Shanghai must compete with Hong Kong for the world's attention, however. Hong Kong's stock market is still much more important than Shanghai's, for example, and the first Chinese Disneyland will be in Hong Kong.

A visitor who looks closely at the sparkling new district of Shanghai will find that some vital parts are still missing.

"Take the new Shanghai cafes," Wasserstrom writes. "Local boosters proudly compare them to the cafes in Amsterdam or Paris, where one can loiter and read the newspapers and the latest magazines. Foreign commentators point to them as positive signs that the free market is bringing greater openness to China.
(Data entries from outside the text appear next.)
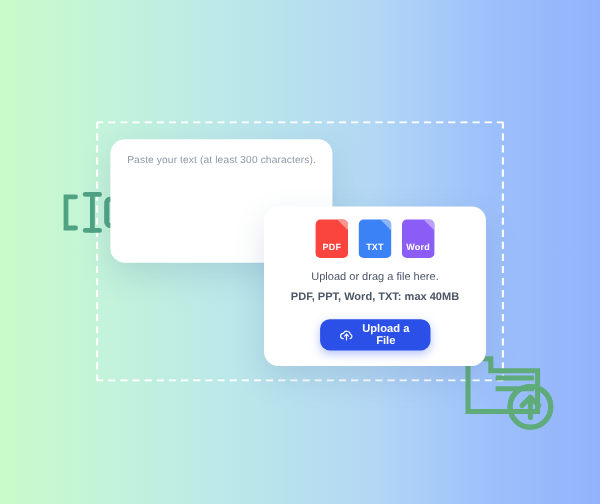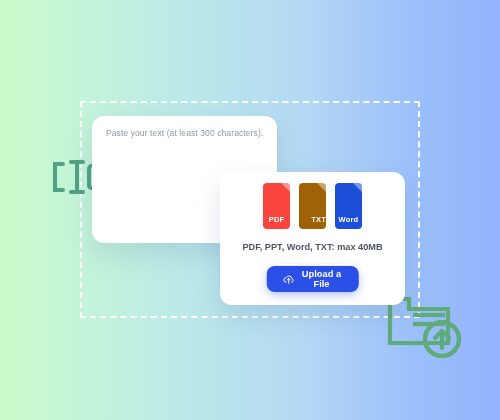--- a/index.html
+++ b/index.html
@@ -20,34 +20,34 @@
   
   .icon-text-input{position:absolute;left:49px;top:152px;width:62px;height:50px;}
   
   .icon-folder-upload{position:absolute;left:385px;top:291px;width:80px;height:69px;}
 
   
   .card{
     position:absolute;background:#ffffff;border-radius:14px;
     box-shadow:0 10px 26px rgba(80,110,150,.18);
   }
-  .card-paste{left:92px;top:116px;width:185px;height:127px;border-radius:12px;}
+  .card-paste{left:92px;top:116px;width:185px;height:103px;border-radius:12px;}
   .card-upload{left:220px;top:172px;width:185px;height:133px;border-radius:12px;}
 
   .paste-placeholder{
     position:absolute;left:14px;top:12px;right:12px;
     font-size:8.5px;color:#8f98a8;letter-spacing:.1px;line-height:1.3;
   }
 
   .file-icons{
     position:absolute;left:0;right:0;top:11px;
     display:flex;justify-content:center;gap:9px;
   }
   .file-ico{
-    position:relative;width:27px;height:46px;border-radius:4px;
+    position:relative;width:27px;height:32px;border-radius:4px;
     display:flex;align-items:flex-end;justify-content:center;
     padding-bottom:5px;box-sizing:border-box;
   }
   .file-ico .fold{
     position:absolute;right:0;top:0;width:9px;height:9px;
     border-top-right-radius:4px;
     background:rgba(255,255,255,.42);
     clip-path:polygon(0 0,100% 0,100% 100%);
   }
   .file-ico .lbl{
@@ -116,30 +116,31 @@
     <div class="paste-placeholder" style="color: rgb(143, 152, 168);">Paste your text (at least 300 characters).</div>
   </div>
 
   <div class="card card-upload">
 
     <div class="file-icons">
       <div class="file-ico" style="background: rgb(249, 69, 62);">
         <span class="fold"></span>
         <span class="lbl">PDF</span>
       </div>
-      <div class="file-ico" style="background: #a16207; justify-content: flex-end;">
+      <div class="file-ico" style="background: #3b82f6;">
         <span class="fold"></span>
         <span class="lbl">TXT</span>
       </div>
-      <div class="file-ico" style="background: #1d4ed8;">
+      <div class="file-ico" style="background: #8b5cf6;">
         <span class="fold"></span>
         <span class="lbl">Word</span>
       </div>
     </div>
 
+    <div class="upload-line1">Upload or drag a file here.</div>
     <div class="upload-line2">PDF, PPT, Word, TXT: max 40MB</div>
 
     <button class="upload-btn" style="background: rgb(43, 80, 232);">
       <span>
         <svg width="12" height="12" viewBox="0 0 24 24" fill="none" stroke="#ffffff" stroke-width="2" stroke-linecap="round" stroke-linejoin="round">
           <path d="M6.5 18.5a4.5 4.5 0 0 1 .4-9 6 6 0 0 1 11.4 1.6 3.8 3.8 0 0 1-.3 7.4"></path>
           <path d="M12 20.5V11"></path>
           <path d="M8.8 14.2 12 11l3.2 3.2"></path>
         </svg>
       </span>

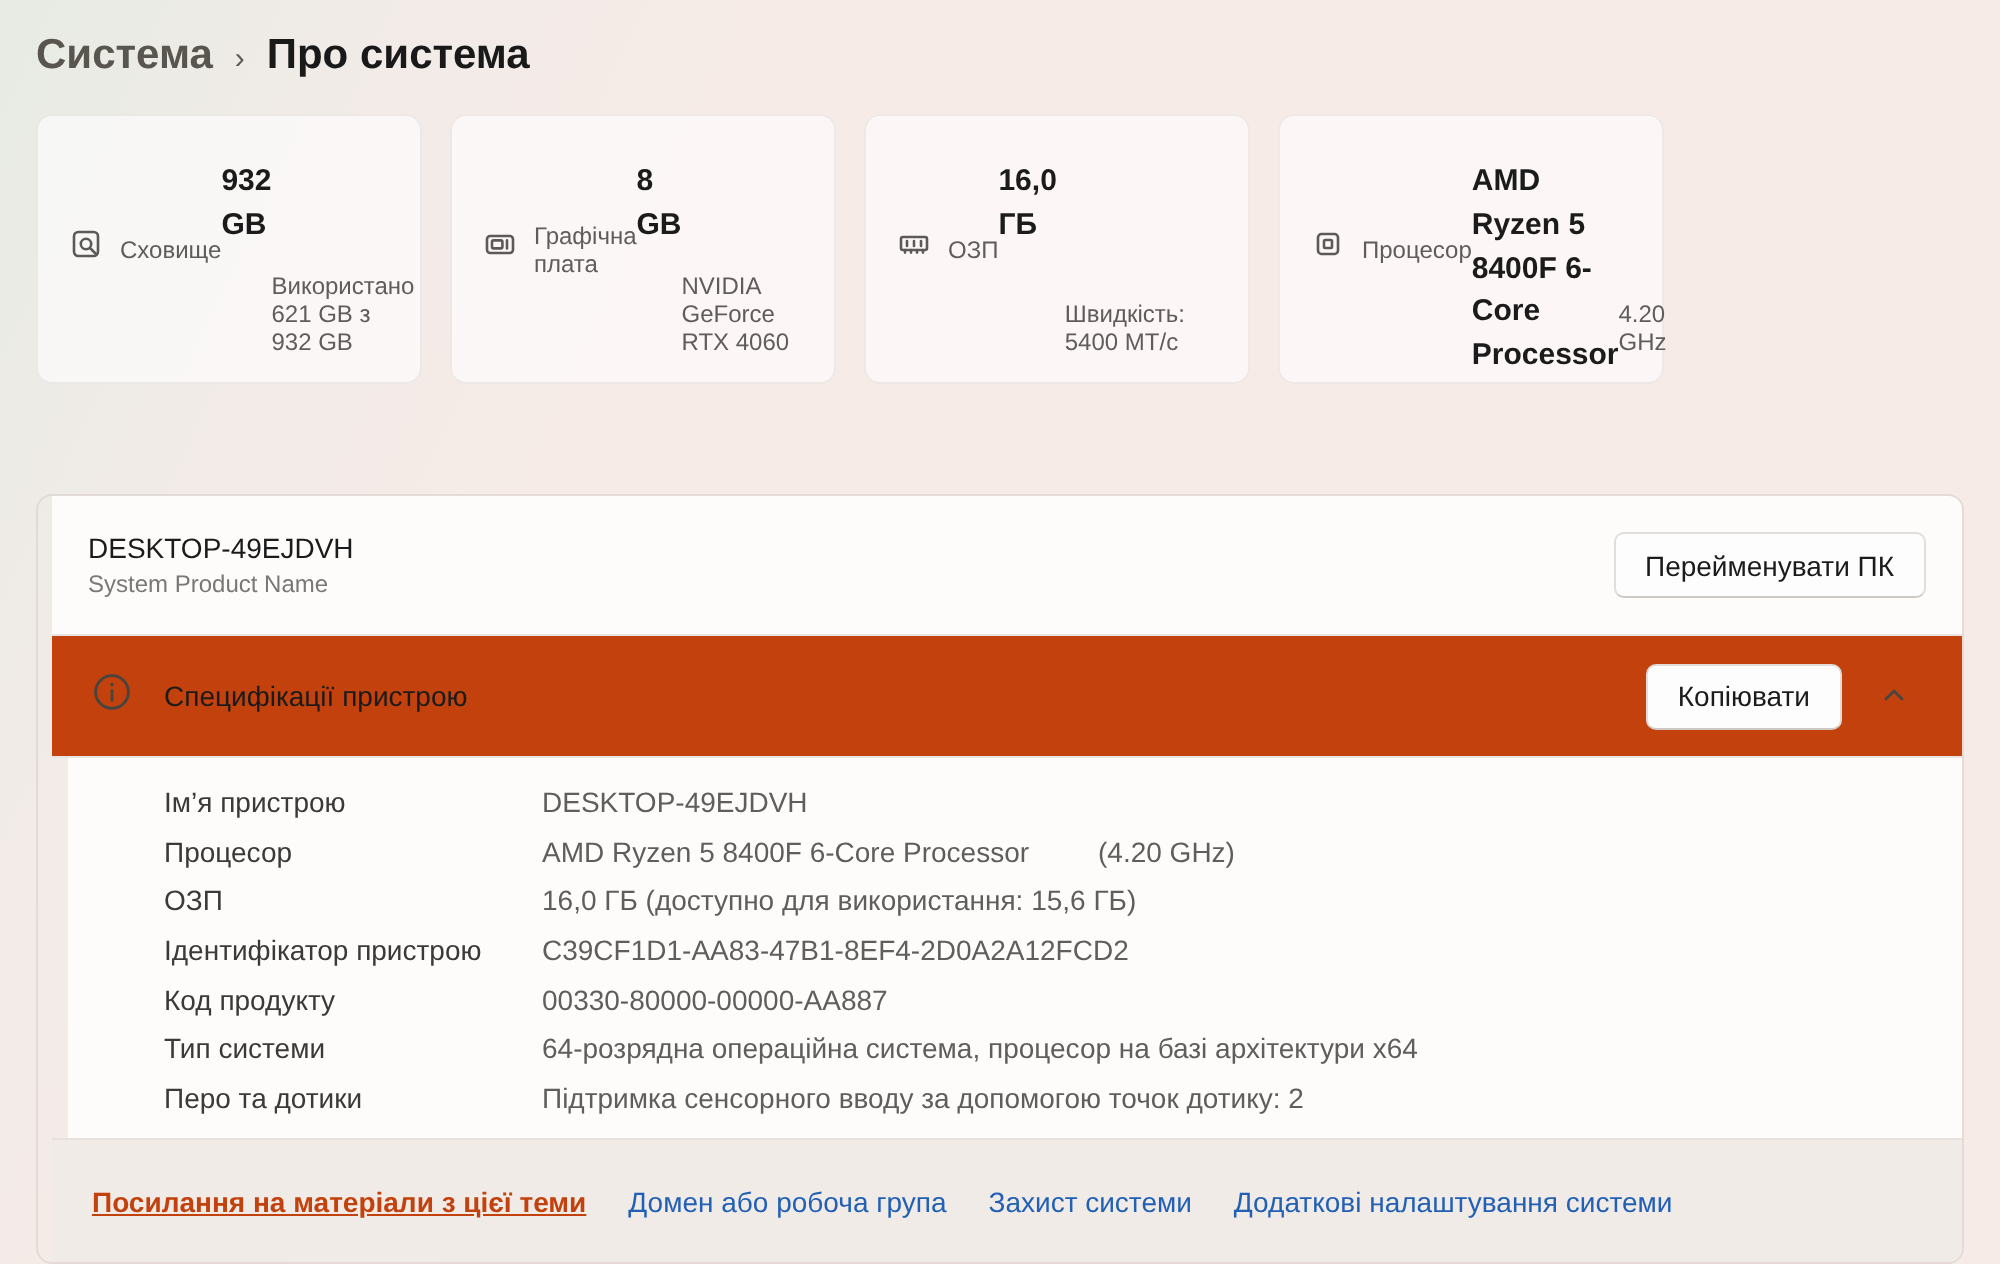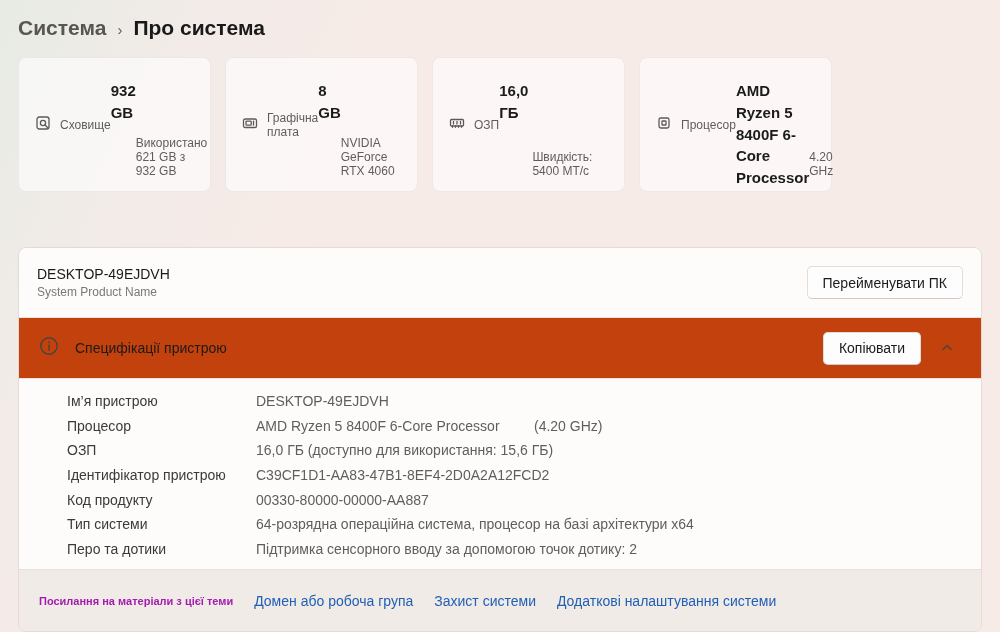--- a/index.html
+++ b/index.html
@@ -34,20 +34,21 @@
   .card-caption { margin-top: auto; font-size: 12px; color: #5f5d5b; }
 
   
   .group {
     margin-top: 55px;
     border: 1px solid rgba(120,100,90,0.12);
     border-radius: 8px;
     overflow: hidden;
     display: flex; flex-direction: column;
     flex: 1;
+    padding-left: 7px;
   }
   .row-device {
     height: 70px; background: #fdfcfb;
     border-bottom: 1px solid #eae4e0;
     display: flex; align-items: center; padding: 0 18px;
   }
   .device-names { display: flex; flex-direction: column; gap: 3px; }
   .device-name { font-size: 14px; color: #1b1b1b; }
   .device-subtitle { font-size: 12px; color: #7a7876; }
   .btn {
@@ -67,32 +68,32 @@
     display: flex; align-items: center; padding: 0 14px 0 20px;
     cursor: pointer;
   }
   .expander-title { font-size: 14px; color: #1b1b1b; margin-left: 16px; }
   .chevron-btn {
     width: 40px; height: 36px; margin-left: 6px;
     display: flex; align-items: center; justify-content: center;
     background: transparent; border: none; cursor: pointer;
   }
 
-  .row-content { background: #fdfcfb; padding: 10px 20px 8px 48px; }
+  .row-content { background: #fdfcfb; padding: 10px 20px 8px 48px; margin-left: 8px; }
   .spec-row { display: flex; height: 24.6px; align-items: center; font-size: 14px; }
   .spec-label { width: 189px; flex: none; color: #3c3a38; }
   .spec-value { color: #605e5c; white-space: nowrap; }
   .spec-value .v1 { display: inline-block; min-width: 278px; }
 
   .row-footer {
     background: #f1ebe7; flex: 1;
     border-top: 1px solid #e7e1dd;
     display: flex; align-items: center; padding: 0 20px; gap: 21px;
   }
-  .footer-label { font-size: 11px; font-weight: 700; color: #a21caf; }
+  .footer-label { font-size: 14px; font-weight: 700; color: #c2410c; text-decoration: underline; }
   .footer-link { font-size: 14px; color: #2160b4; text-decoration: none; cursor: pointer; }
 
   .icon-stroke { stroke: #5c5a58; fill: none; stroke-width: 1.3; stroke-linecap: round; stroke-linejoin: round; }
   .icon-dark { stroke: #47453f; fill: none; stroke-width: 1.4; stroke-linecap: round; stroke-linejoin: round; }
 </style>
 </head>
 <body>
 
 <div class="page">
 

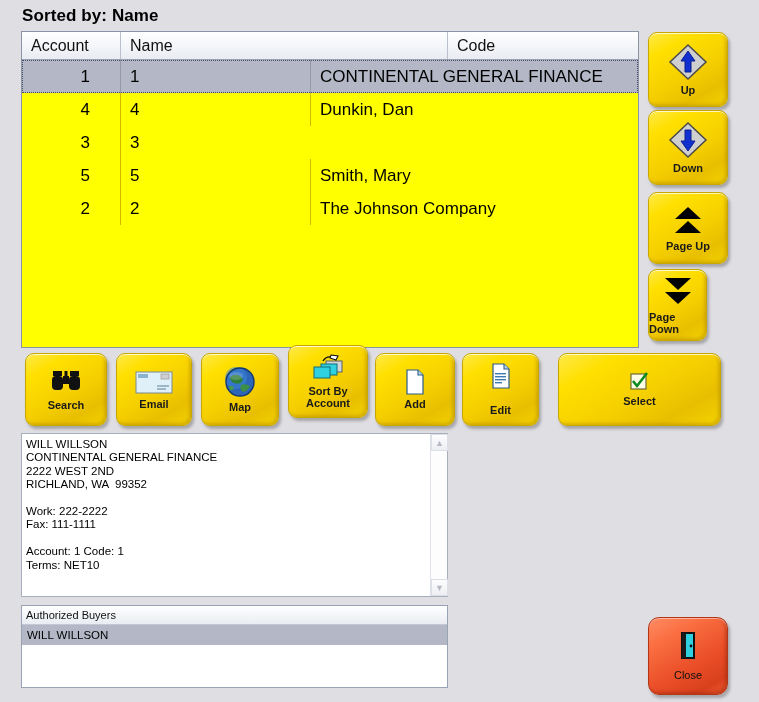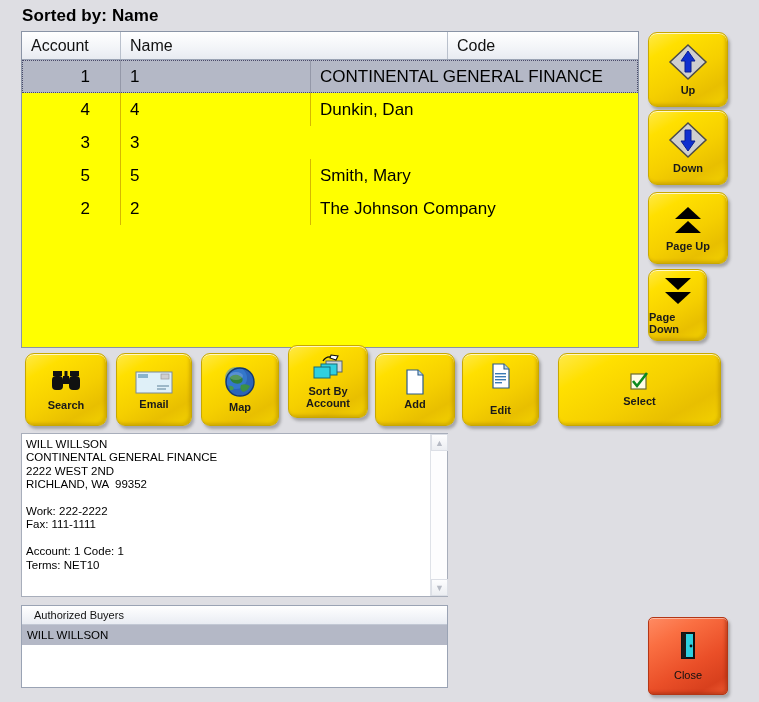--- a/index.html
+++ b/index.html
@@ -104,21 +104,21 @@
   #btn-email  { left: 116px; top: 353px; width: 76px; height: 73px; }
   #btn-map    { left: 201px; top: 353px; width: 78px; height: 73px; }
   #btn-sort   { left: 288px; top: 345px; width: 80px; height: 73px; }
   #btn-add    { left: 375px; top: 353px; width: 80px; height: 73px; }
   #btn-edit   { left: 462px; top: 353px; width: 77px; height: 73px; gap: 12px; }
   #btn-select { left: 558px; top: 353px; width: 163px; height: 73px; }
 
   
   #btn-close {
     position: absolute; left: 648px; top: 617px; width: 80px; height: 78px;
-    border-radius: 5px;
+    border-radius: 11px;
     background: linear-gradient(150deg, #ff8b63 0%, #fa6f42 25%, #ea4f28 60%, #d8401d 85%, #ef5a31 100%);
     border: 1px solid #b33616;
     box-shadow: 2px 3px 3px rgba(60,60,60,.35), inset 0 1px 0 rgba(255,255,255,.45),
                 inset -2px -2px 3px rgba(150,40,10,.45);
     display: flex; flex-direction: column;
     align-items: center; justify-content: center;
     cursor: pointer; user-select: none;
   }
   #btn-close .blabel { font-size: 11px; color: #101010; margin-top: 4px; }
 
@@ -156,21 +156,21 @@
     width: 427px; height: 83px;
     background: #ffffff;
     border: 1px solid #9aa3b4;
     overflow: hidden;
   }
   #buyers-head {
     height: 19px;
     background: linear-gradient(#ffffff, #f2f4f8 60%, #e9ecf2);
     border-bottom: 1px solid #c2c8d4;
     font-size: 11px; color: #111;
-    display: flex; align-items: center; padding-left: 12px;
+    display: flex; align-items: center; padding-left: 4px;
   }
   .buyer-row {
     height: 20px; display: flex; align-items: center;
     padding-left: 5px; font-size: 11.5px; color: #000;
     background: #ffffff; cursor: pointer;
   }
   .buyer-row.selected { background: #b4b8c6; }
 </style>
 </head>
 <body>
"The problem is that the only reading materials available in many of the cafes I visited were fashion magazines. Outside one cafe, I noticed a lifelike sculpture of a street musician playing a saxophone. Yet on my last several trips to the city, I have never actually encountered a street musician. In a truly great city, the public sphere is one in which more than fashion can be discussed. It is one in which street musicians can play songs of protest if they wish. This is not the Shanghai -- or any other mainland city -- of today."

Outside the skyscraper district, some crucial realities are apparent. The city is again becoming a place divided between rich and poor, as it was in its quasi-colonial days. "For all their problems, Chinese cities of the Maoist era, including Shanghai, were ones in which most people (high-ranking officials being the main exceptions) lived lives that, in material terms, were quite similar," Wasserstrom writes.

He is skeptical of claims that a free market and economic choice will automatically lead to political openness. "One only has to look at Singapore, where authoritarian structures remain firmly in place," he notes. "Has there been real change in Shanghai? This is a valid question, one that may take years to answer. We would do well to keep in mind the dazzling record that both Shanghai and China itself have for confecting beguiling illusions."